Exercise prompt> Find each line below that includes "VIMRUNTIME", then copy it.

Input>
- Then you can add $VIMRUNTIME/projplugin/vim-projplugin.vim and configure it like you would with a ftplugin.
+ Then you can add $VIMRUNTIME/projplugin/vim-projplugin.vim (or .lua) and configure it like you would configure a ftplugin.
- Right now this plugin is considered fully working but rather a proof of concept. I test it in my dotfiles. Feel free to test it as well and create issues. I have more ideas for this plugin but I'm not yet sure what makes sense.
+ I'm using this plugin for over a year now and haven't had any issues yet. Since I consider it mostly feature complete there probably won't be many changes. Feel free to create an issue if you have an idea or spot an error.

--

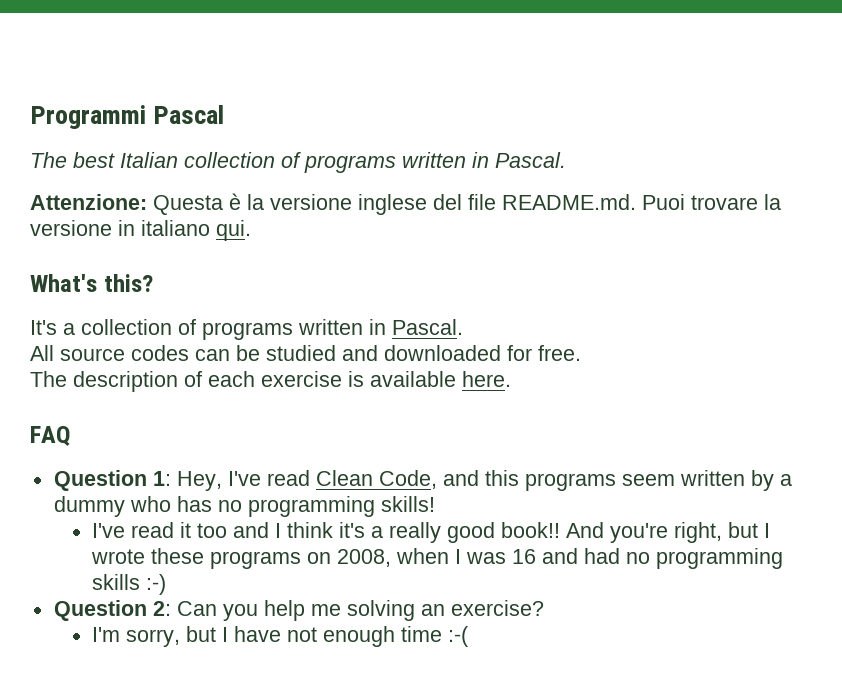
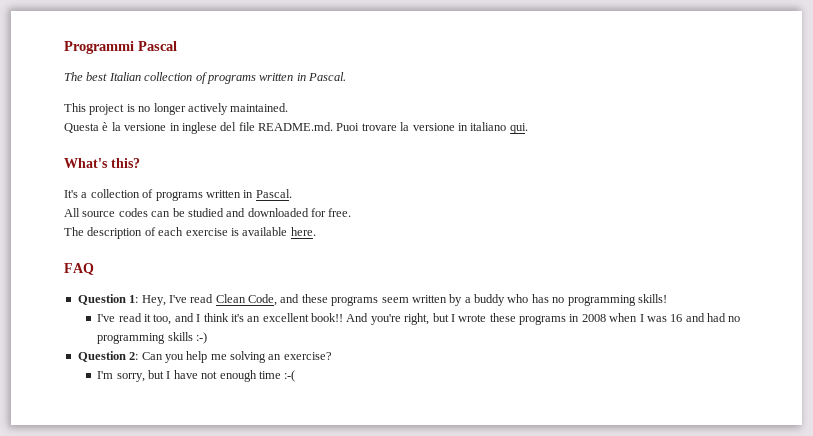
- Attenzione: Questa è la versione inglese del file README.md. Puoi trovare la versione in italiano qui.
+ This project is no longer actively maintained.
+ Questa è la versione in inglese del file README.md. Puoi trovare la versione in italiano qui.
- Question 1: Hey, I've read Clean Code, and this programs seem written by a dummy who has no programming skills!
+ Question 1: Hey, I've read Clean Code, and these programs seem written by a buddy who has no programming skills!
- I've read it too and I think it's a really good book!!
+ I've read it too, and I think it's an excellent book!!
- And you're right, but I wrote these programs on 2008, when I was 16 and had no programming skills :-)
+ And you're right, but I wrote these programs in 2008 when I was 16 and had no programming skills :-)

Answer to this problem>
- Then you can add $VIMRUNTIME/projplugin/vim-projplugin.vim and configure it like you would with a ftplugin.
+ Then you can add $VIMRUNTIME/projplugin/vim-projplugin.vim (or .lua) and configure it like you would configure a ftplugin.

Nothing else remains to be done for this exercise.